Von Andreas Kohlschütter

Bei einem seiner Besuche auf der Adriainsel Brioni ärgerte sich Nikita Chruschtschow über die nationalkommunistische Starrköpfigkeit seines Gastgebers Tito. Ungehalten fragte er den jugoslawischen Staats- und Parteichef: "Was soll man mit einem Soldaten tun, der bei der Parade nicht im Gleichschritt mit seinen Kameraden marschiert?" Der selbstbewußte Tito antwortete: "Es wäre wohl das beste, die Marschmusik zu ändern."

Auch dem Chruschtschow-Nachfolger, Leonid Breschnjew, der jetzt zum erstenmal seit 1966 wieder "abtrünnigen" jugoslawischen Boden betritt, wird die Belgrader Führung normalisierungsbereit, aber nicht unterwerfungsbereit gegenübertreten.

Die Hoffnung auf ein Arrangement mit Moskau hat Tito nie aufgegeben. Dabei ließ er sich von realpolitischen Überlegungen, aber auch vom Heimweh des Altkommunisten nach der heilen kommunistischen Welt leiten. Selbst 1948, nach dem dramatischen Bruch mit Stalin und dem Bannstrahl der Kominform gegen die Belgrader "Clique von Mördern und Spionen", beeilte sich Tito durch die forcierte Kollektivierung der Landwirtschaft seine ungebrochene Dogmentreue unter Beweis zu stellen. Trotzdem, hat er an seinem nationalen Glaubensbekenntnis nie rütteln lassen: Der jugoslawische Kommunismus, durch den jugoslawischen Partisanenkampf im Zweiten Weltkrieg legitimiert, wird nicht von Moskau, sondern von Belgrad aus befohlen.
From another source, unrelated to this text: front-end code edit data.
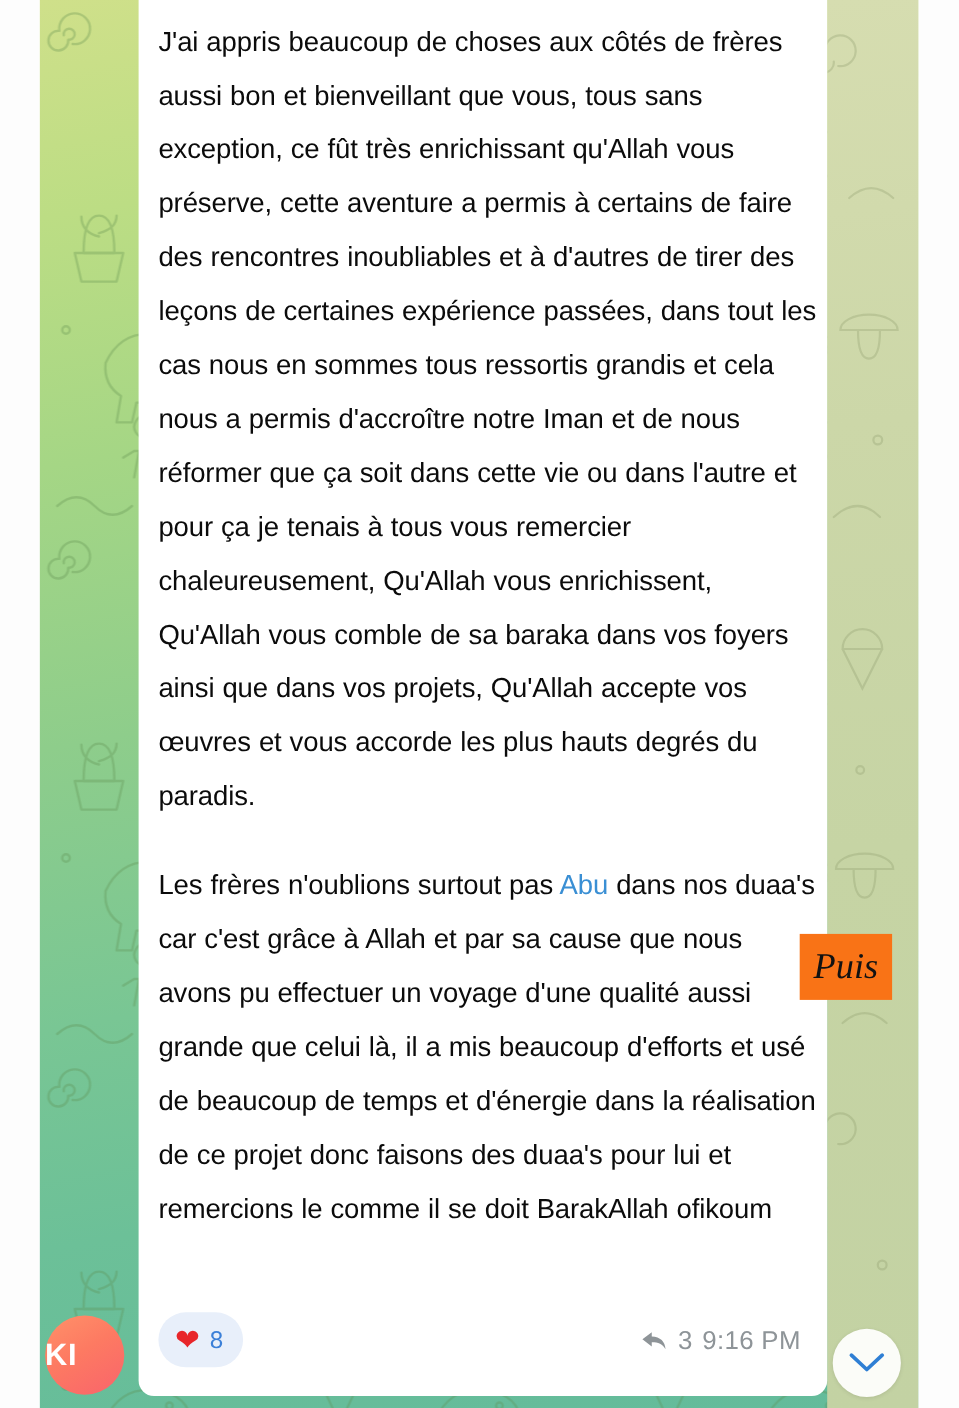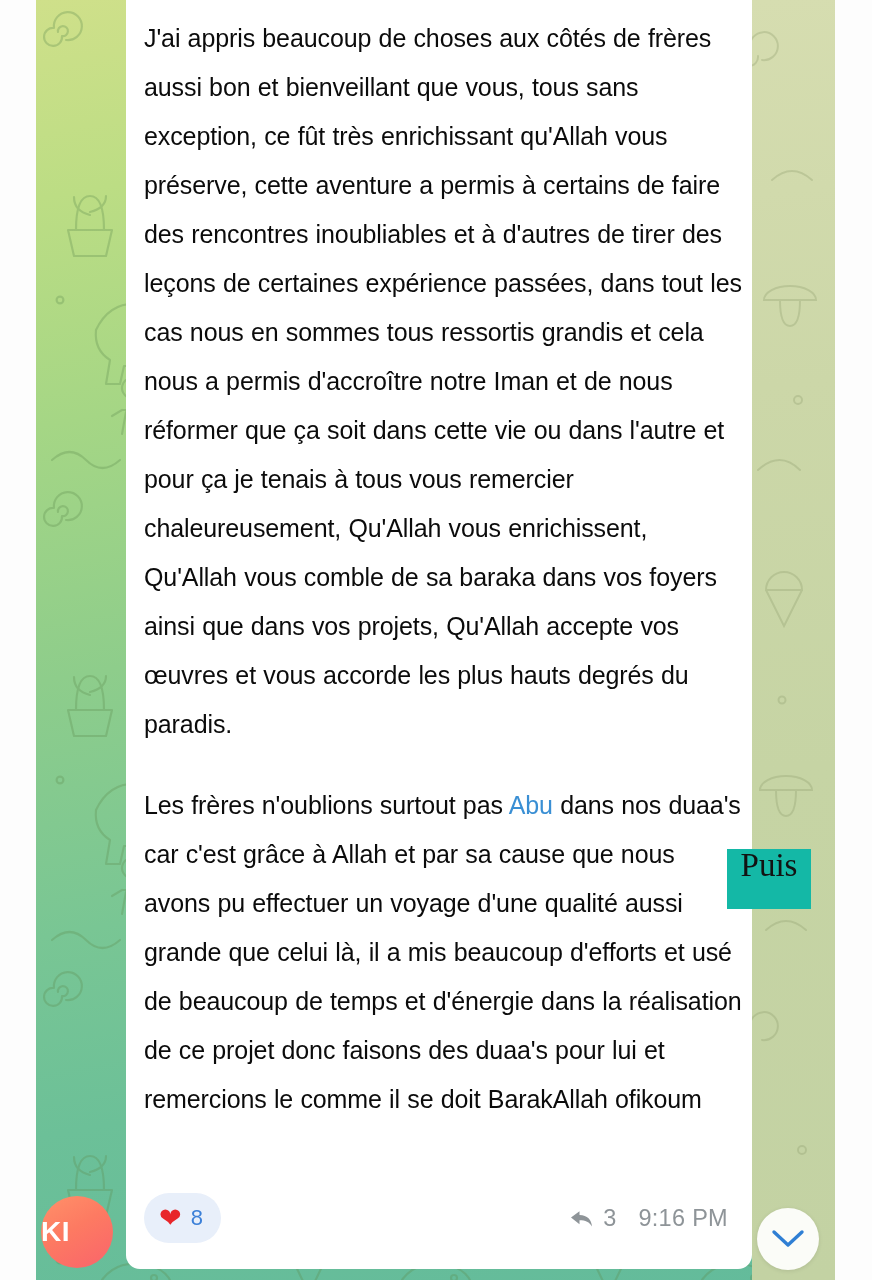--- a/index.html
+++ b/index.html
@@ -117,9 +117,9 @@
     position:absolute;
     left:727px; top:849px;
     width:84px; height:60px;
-    background:#14b8a6;
+    background:#f97316;
     z-index:25;
-    display:flex; justify-content:center;
+    display:flex; align-items:center; justify-content:center;font-style:italic;
   }
   #overlay-puis-text{
     font-family:"Liberation Serif", serif;

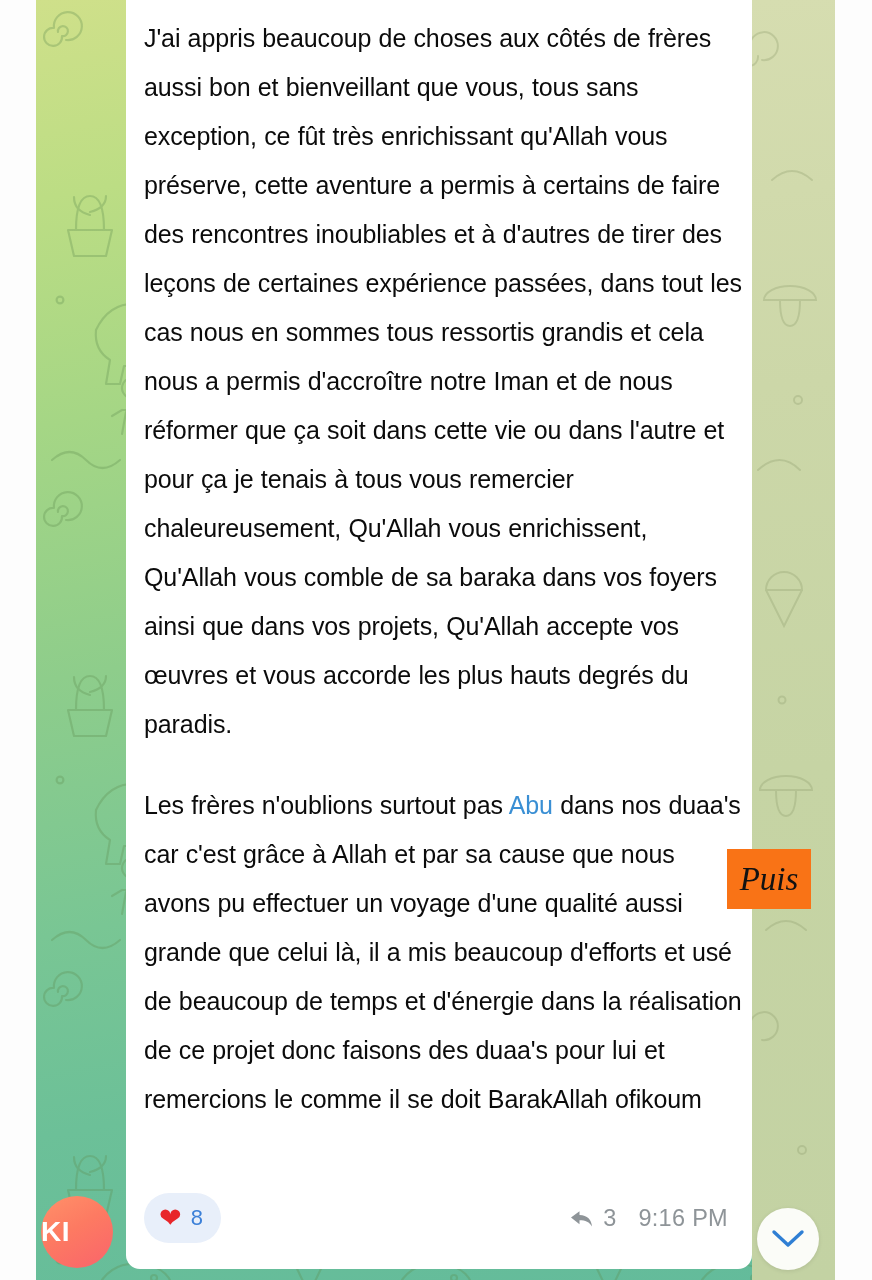--- a/index.html
+++ b/index.html
@@ -97,7 +97,7 @@
   }
   #reply-count-icon{ display:block; }
   #reply-count{ color:#8e9498; font-size:23.5px; }
-  #message-time{ color:#8e9498; font-size:23.5px; letter-spacing:.3px;margin-left:13px; }
+  #message-time{ color:#8e9498; font-size:23.5px; letter-spacing:.3px; }
 
   
   #avatar{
Auch jetzt in der Vorbereitungsphase für den Breschnjew-Besuch regten sich diese zwei Seelen in Titos Brust. So wurde entgegen der diplomatischen Usance wenige Tage, bevor sich in Belgrad der rote Teppich für den sowjetischen Parteichef ausrollte, der jugoslawische Botschafter in Moskau, Micunovic, von seinem Posten abberufen. Micunovic, der sich 1968 im jugoslawischen Parlament scharf gegen die Invasion der Tschechoslowakei ausgesprochen hatte, war vom Kreml nie gern gesehen worden. Seine Rückberufung im jetzigen Zeitpunkt muß daher als atmosphärische Geste Belgrads gegenüber Moskau gewertet werden.
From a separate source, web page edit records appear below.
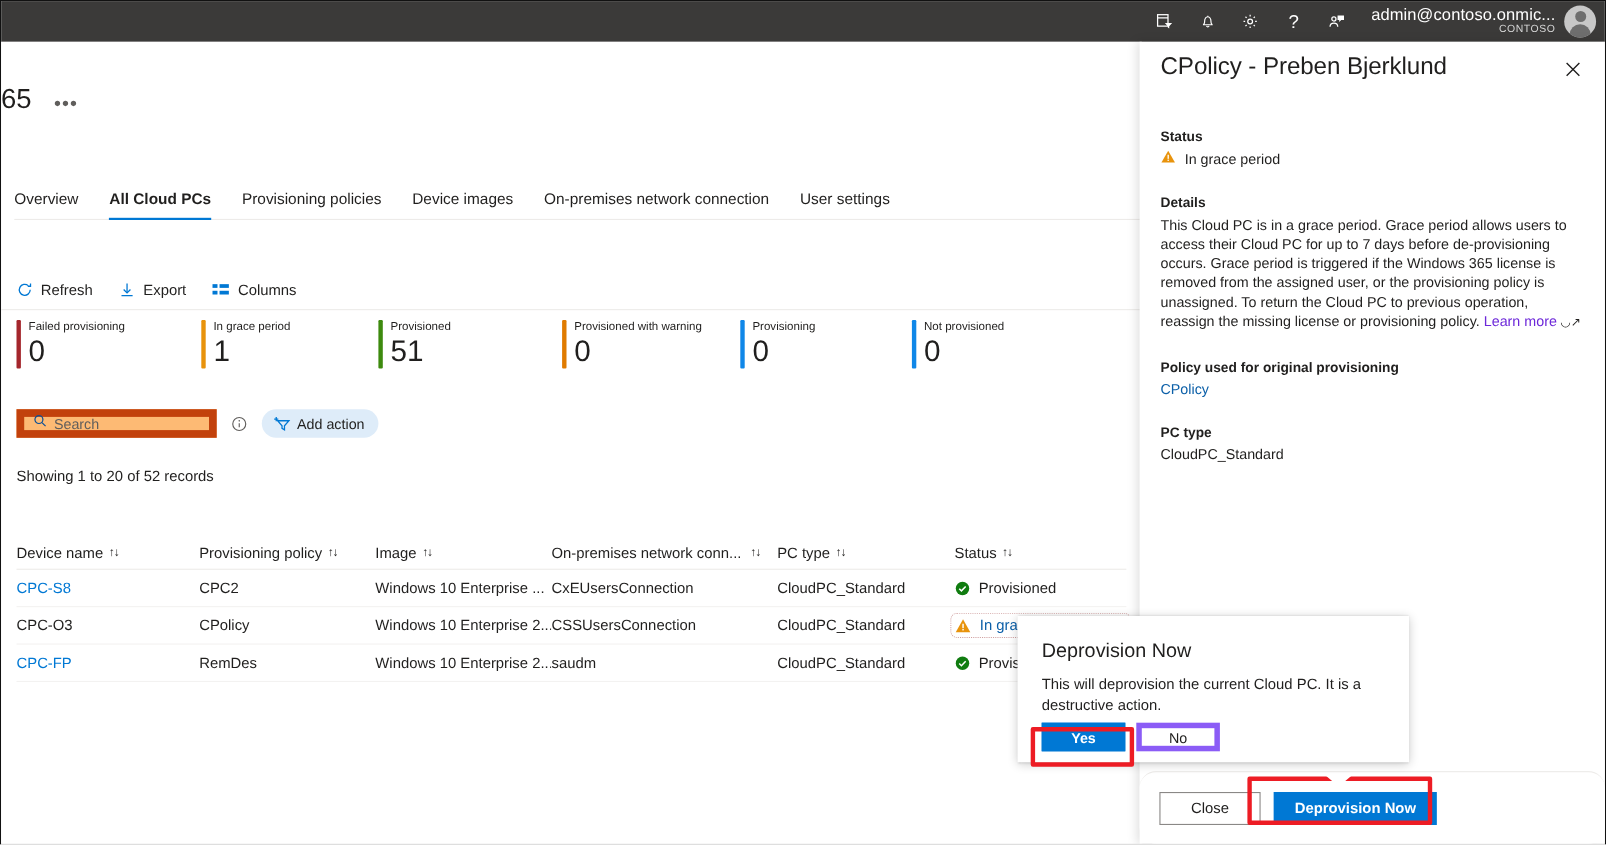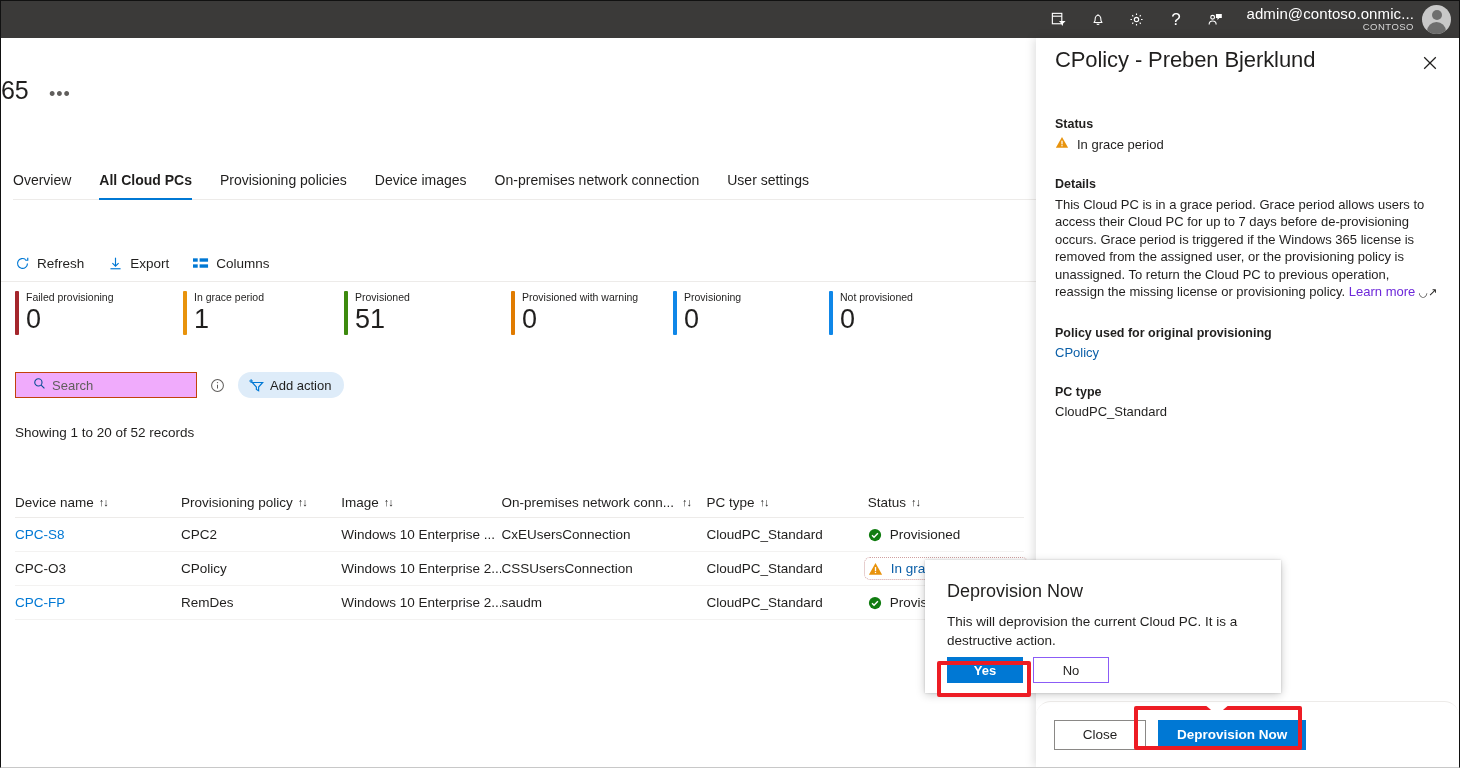--- a/index.html
+++ b/index.html
@@ -123,8 +123,8 @@
     display: flex; align-items: center; gap: 13px;
   }
   .searchbox {
-    width: 182px; height: 26px; border: 1px solid #c2410c; background: #f0abfc;
-    display: flex; align-items: center; padding: 0 17px; gap: 6px;
+    width: 182px; height: 26px; border: 7px solid #c2410c; background: #fdba74;
+    display: flex; align-items: center; padding: 0 8px; gap: 6px;
   }
   .searchbox svg { flex: 0 0 13px; }
   .searchbox input {

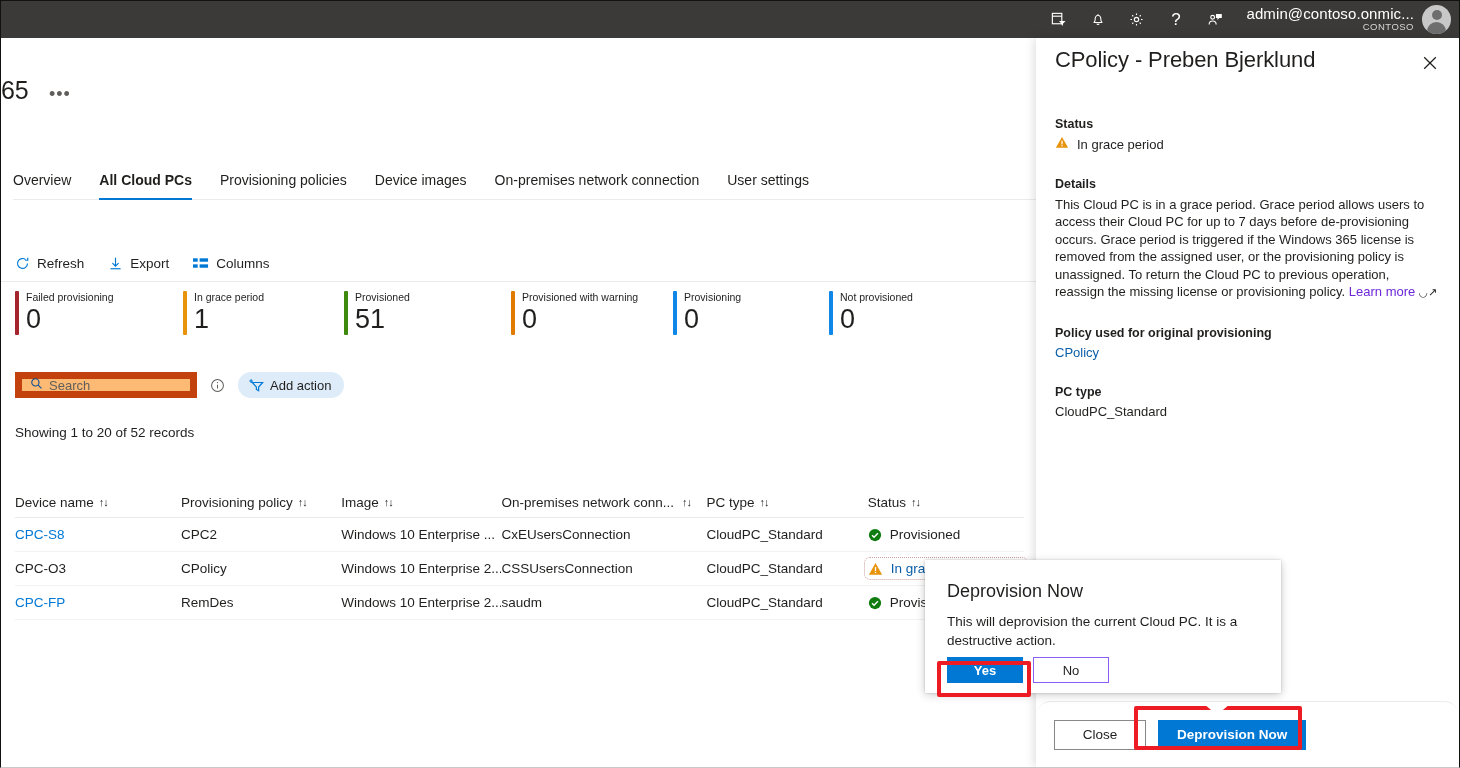--- a/index.html
+++ b/index.html
@@ -257,7 +257,7 @@
     display: flex; align-items: center; justify-content: center; cursor: pointer;
   }
   .popup-btn.yes { background: #0078d4; color: #ffffff; border: 1px solid #0078d4; font-weight: 600; }
-  .popup-btn.no { background: #ffffff; color: #201f1e; border: 1px solid #8b5cf6; margin-left: 10px; }
+  .popup-btn.no { background: #ffffff; color: #201f1e; border: 5px solid #8b5cf6; margin-left: 10px; }
 </style>
 </head>
 <body>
Das gleiche gilt wohl auch für den kürzlichen Zensurentscheid eines Belgrader Gerichts gegen die Zeitschrift Kultura. In der Urteilsbegründung wurde der Abdruck eines bestimmten Artikels als eine Gefährdung der freundschaftlichen Beziehungen zwischen der Sowjetunion und Jugoslawien bezeichnet. Schon 1969, unmittelbar vor der Visite des sowjetischen Außenministers Gromyko, waren die Belgrader Zensur- und Polizeiorgane mit unerwarteter Härte gegen einen Publizisten vorgegangen, der Kritik an der Sowjetunion geübt hatte.
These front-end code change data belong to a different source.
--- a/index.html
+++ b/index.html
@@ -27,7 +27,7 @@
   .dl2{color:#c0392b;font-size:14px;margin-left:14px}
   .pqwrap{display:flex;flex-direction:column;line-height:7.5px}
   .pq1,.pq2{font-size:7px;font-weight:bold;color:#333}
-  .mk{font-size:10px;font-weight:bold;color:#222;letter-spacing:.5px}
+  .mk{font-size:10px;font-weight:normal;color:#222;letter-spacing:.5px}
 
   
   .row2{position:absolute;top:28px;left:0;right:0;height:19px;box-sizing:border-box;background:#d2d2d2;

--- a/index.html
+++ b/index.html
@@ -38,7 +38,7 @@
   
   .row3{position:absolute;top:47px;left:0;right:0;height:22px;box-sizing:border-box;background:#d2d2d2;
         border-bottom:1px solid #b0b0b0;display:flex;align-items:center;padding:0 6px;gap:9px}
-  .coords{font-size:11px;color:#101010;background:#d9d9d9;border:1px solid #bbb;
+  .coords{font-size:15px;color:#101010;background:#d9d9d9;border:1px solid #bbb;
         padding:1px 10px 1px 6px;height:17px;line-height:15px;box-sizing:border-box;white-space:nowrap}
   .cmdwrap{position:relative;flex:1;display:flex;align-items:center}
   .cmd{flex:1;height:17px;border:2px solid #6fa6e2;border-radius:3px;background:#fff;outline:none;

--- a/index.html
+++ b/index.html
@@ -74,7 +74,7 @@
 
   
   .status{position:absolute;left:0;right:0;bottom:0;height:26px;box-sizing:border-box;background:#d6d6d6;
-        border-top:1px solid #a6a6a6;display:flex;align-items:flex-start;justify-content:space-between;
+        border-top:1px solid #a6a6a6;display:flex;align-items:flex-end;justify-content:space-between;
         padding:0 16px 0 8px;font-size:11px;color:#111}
Tito wollte in Moskau vor Breschnjews Anreise aber nicht nur durch diplomatische Höflichkeiten auffallen. Auf dem Schlachtfeld von Tientiste im bosnischen Bergland, wo die jugoslawischen Partisanen 1943 eine blutige Schlacht gegen die deutschen und italienischen Besatzer bestanden, steckte Tito vor einigen Tagen in einer großen Rede wieder einmal die Grenzen ab, an die sich jeder Modus vivendi mit Moskau zu halten hat. Er warnte vor den äußeren und inneren Feinden, zu denen er auch jene rechnete, die im Zweiten Weltkrieg auf den "Einmarsch der Roten Armee zur Befreiung warteten". Er rief zur Verteidigungsbereitschaft "für die Freiheit unseres Landes" auf, "denn wir haben genügend Erfahrungen, um zu wissen, daß ein unbewaffneter Staat heute wieder um seine Unabhängigkeit fürchten muß". Titos Feindbild war deutlich von östlichen Farben geprägt.